▸ **Task statement**:
Take every line containing "https" out of the records.

Start of Supplied records

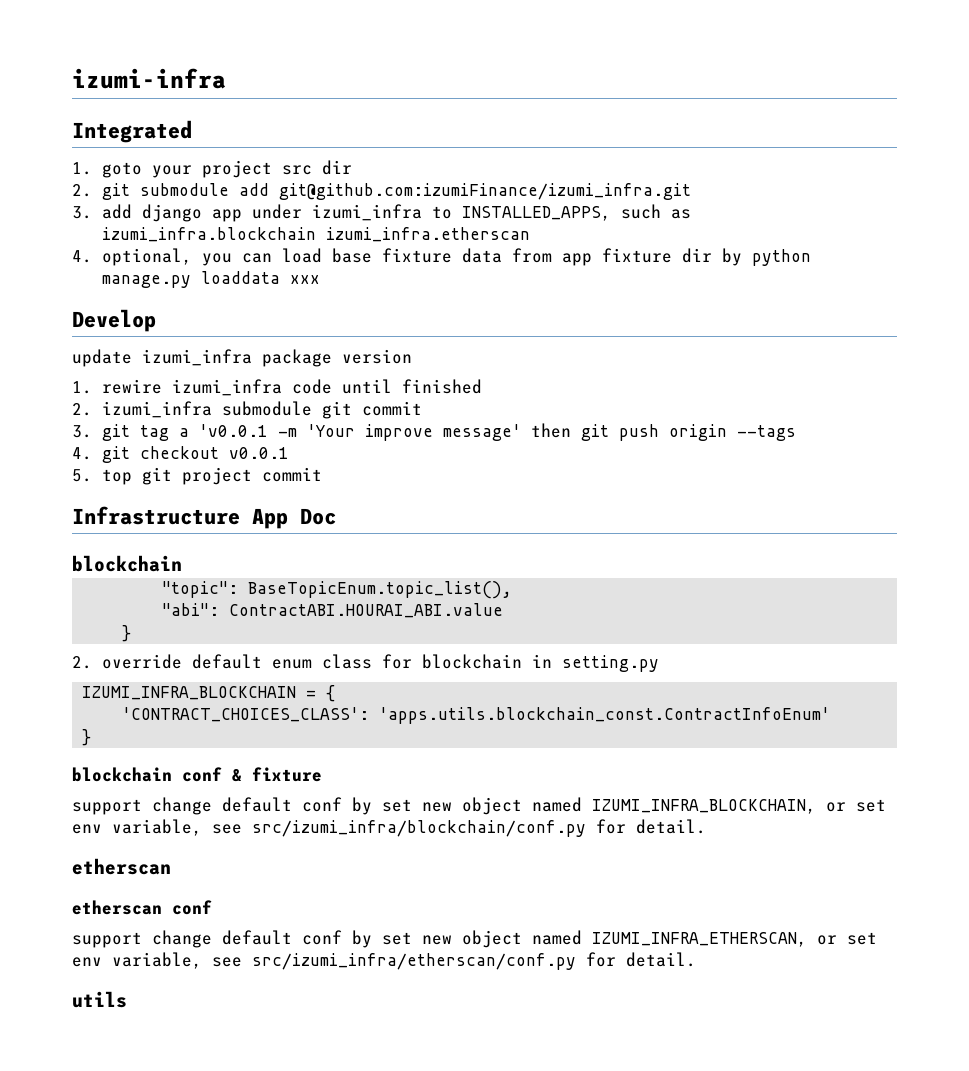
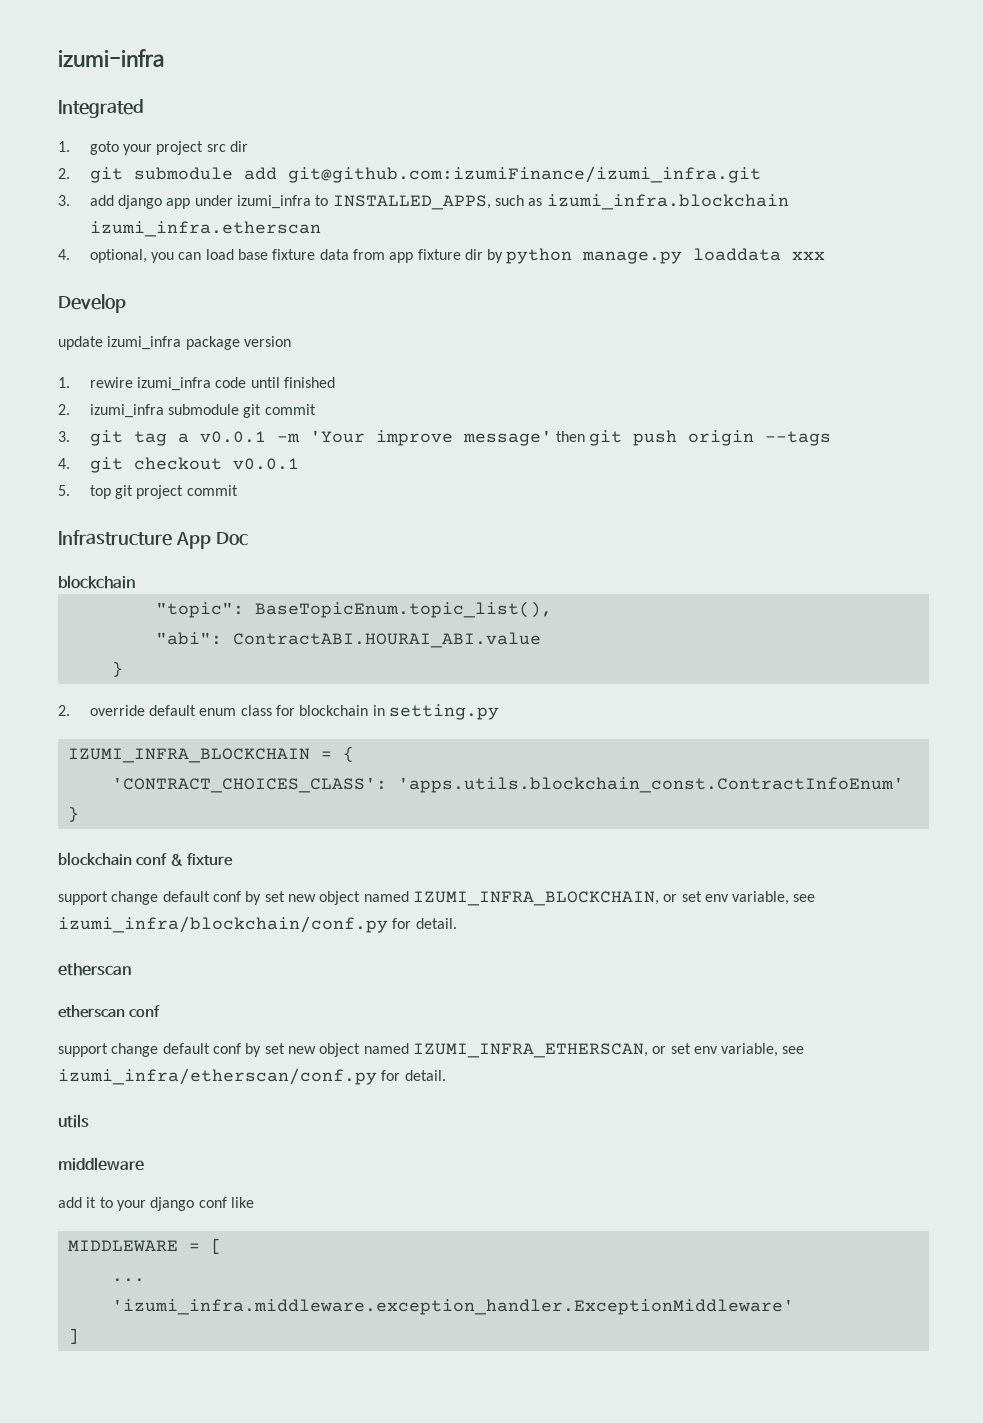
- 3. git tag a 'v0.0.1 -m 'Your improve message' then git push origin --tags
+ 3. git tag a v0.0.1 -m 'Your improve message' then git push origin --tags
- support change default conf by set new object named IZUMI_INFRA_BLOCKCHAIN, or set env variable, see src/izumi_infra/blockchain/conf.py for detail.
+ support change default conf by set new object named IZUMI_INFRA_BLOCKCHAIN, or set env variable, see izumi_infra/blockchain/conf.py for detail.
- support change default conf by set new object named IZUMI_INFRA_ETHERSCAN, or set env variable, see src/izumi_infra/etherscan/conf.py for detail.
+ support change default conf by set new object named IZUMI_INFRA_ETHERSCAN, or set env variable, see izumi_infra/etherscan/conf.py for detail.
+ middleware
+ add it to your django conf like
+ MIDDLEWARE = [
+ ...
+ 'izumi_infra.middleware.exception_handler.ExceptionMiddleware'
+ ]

End of Supplied records
Start of Supplied records

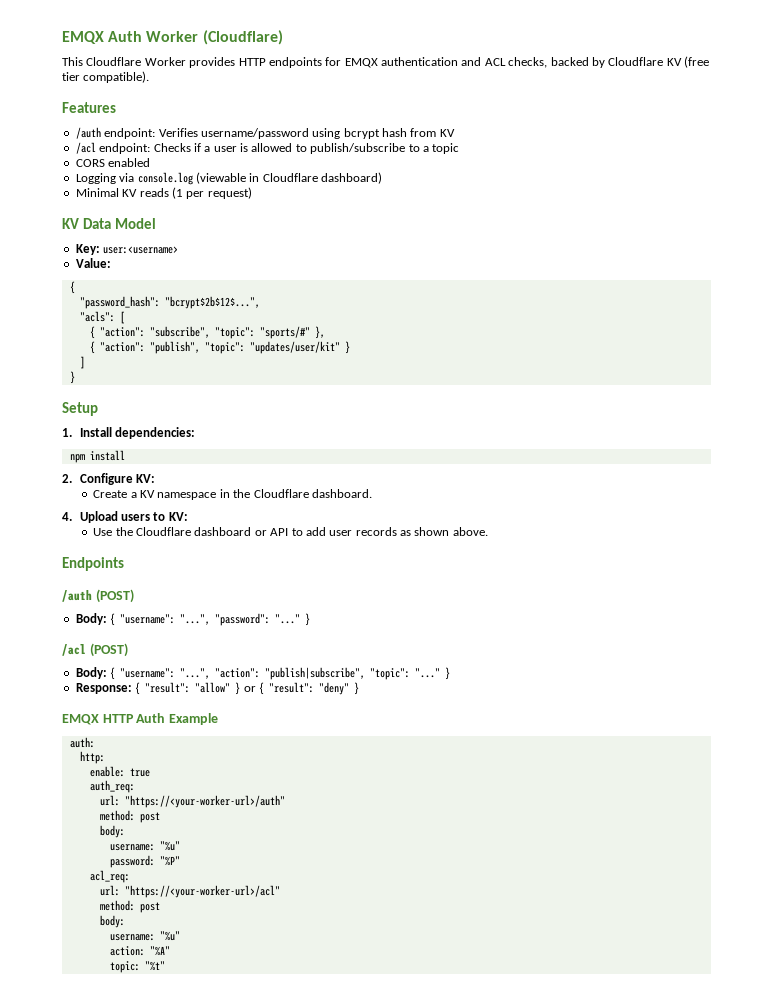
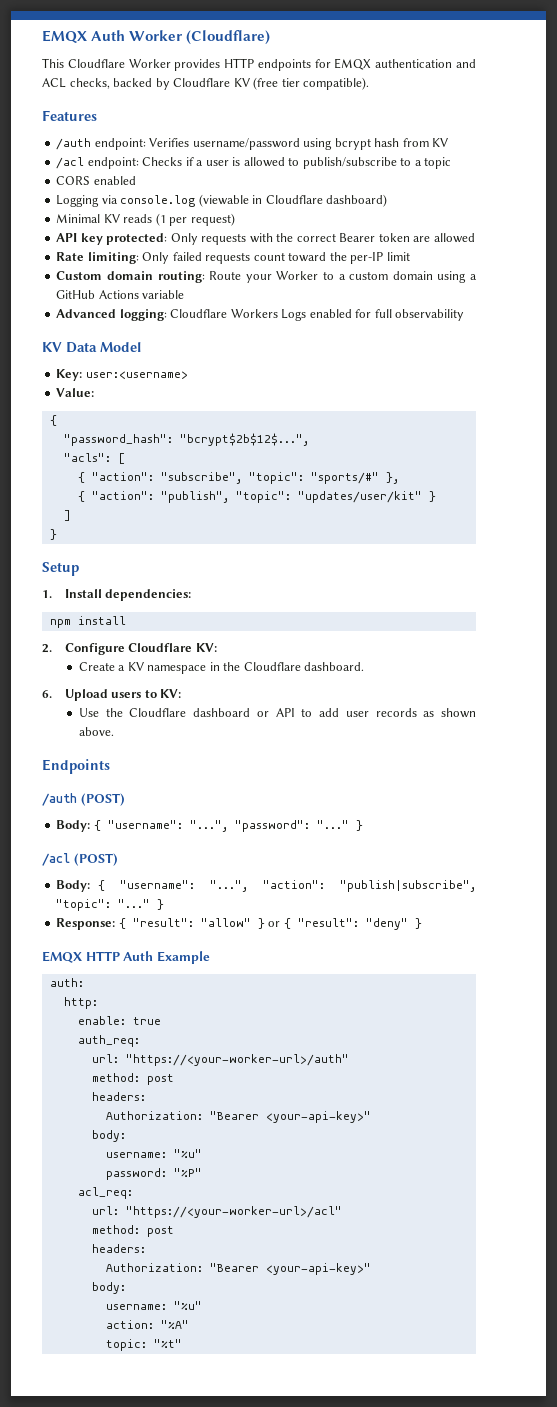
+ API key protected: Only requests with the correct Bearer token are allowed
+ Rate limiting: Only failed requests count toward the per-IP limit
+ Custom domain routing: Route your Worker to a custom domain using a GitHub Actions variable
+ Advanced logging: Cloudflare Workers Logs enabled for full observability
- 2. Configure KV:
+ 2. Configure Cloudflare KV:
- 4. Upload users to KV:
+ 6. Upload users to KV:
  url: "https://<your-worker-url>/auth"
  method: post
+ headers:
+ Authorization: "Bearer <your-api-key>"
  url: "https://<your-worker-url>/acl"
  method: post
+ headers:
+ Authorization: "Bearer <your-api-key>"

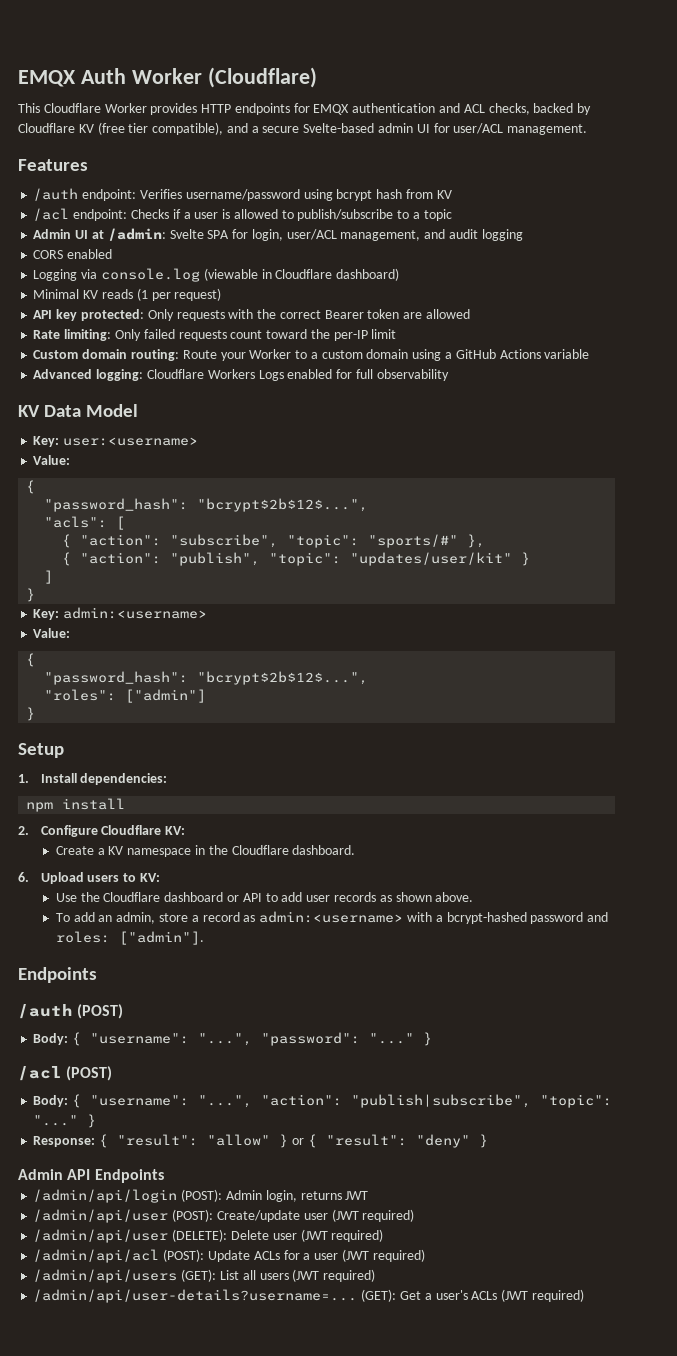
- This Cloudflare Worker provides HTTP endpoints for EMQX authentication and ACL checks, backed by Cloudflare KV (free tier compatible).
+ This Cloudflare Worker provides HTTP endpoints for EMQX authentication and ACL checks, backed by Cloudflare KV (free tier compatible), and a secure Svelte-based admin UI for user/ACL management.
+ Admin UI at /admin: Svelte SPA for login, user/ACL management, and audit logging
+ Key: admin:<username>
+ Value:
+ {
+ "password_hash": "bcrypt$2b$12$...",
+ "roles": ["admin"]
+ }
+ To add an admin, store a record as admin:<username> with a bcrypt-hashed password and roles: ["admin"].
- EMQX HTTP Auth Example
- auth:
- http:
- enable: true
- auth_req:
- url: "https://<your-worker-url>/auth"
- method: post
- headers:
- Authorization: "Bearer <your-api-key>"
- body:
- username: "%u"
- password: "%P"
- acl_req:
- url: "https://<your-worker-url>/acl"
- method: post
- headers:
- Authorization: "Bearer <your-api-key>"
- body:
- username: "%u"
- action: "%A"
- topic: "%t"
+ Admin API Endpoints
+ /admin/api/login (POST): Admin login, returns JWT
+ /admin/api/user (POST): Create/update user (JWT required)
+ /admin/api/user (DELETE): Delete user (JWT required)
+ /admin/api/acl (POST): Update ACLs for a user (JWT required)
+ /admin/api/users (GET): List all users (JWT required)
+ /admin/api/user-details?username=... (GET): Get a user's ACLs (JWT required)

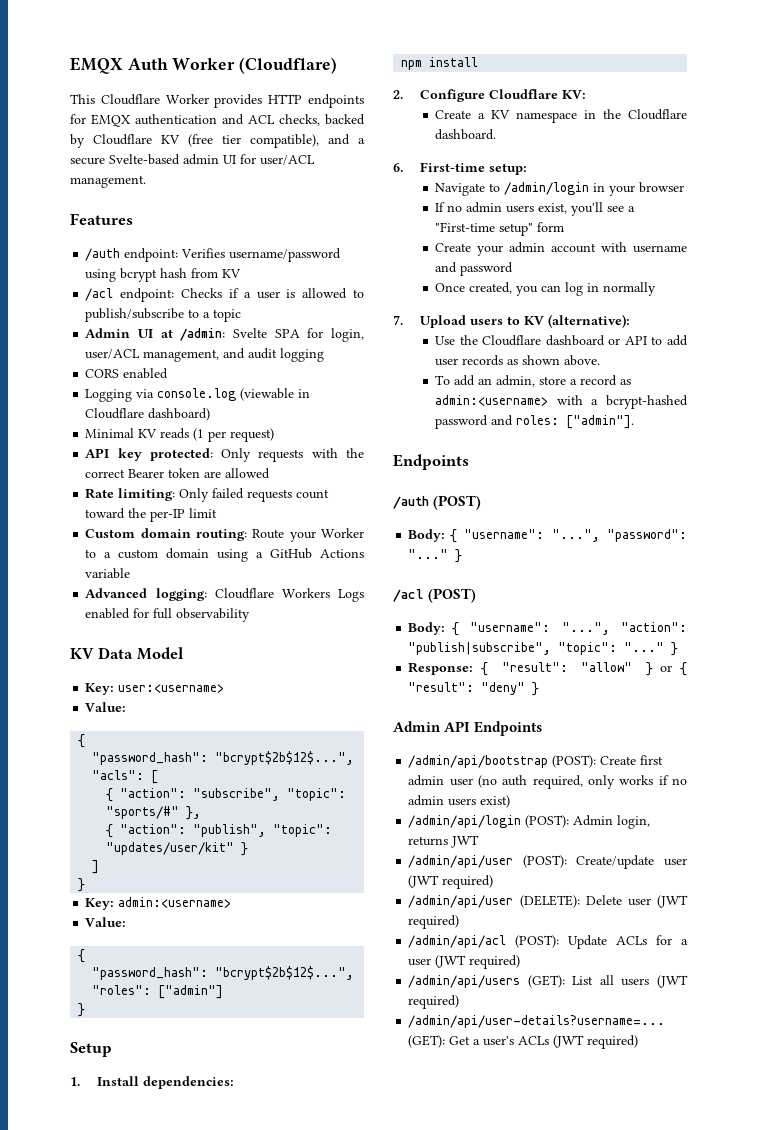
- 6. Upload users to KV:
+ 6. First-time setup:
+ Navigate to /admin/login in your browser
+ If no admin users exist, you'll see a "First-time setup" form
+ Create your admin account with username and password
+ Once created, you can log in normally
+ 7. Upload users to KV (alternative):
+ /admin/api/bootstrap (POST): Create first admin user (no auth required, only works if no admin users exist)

End of Supplied records

▸ **Answer box**:
  url: "https://<your-worker-url>/auth"
  url: "https://<your-worker-url>/acl"
- url: "https://<your-worker-url>/auth"
- url: "https://<your-worker-url>/acl"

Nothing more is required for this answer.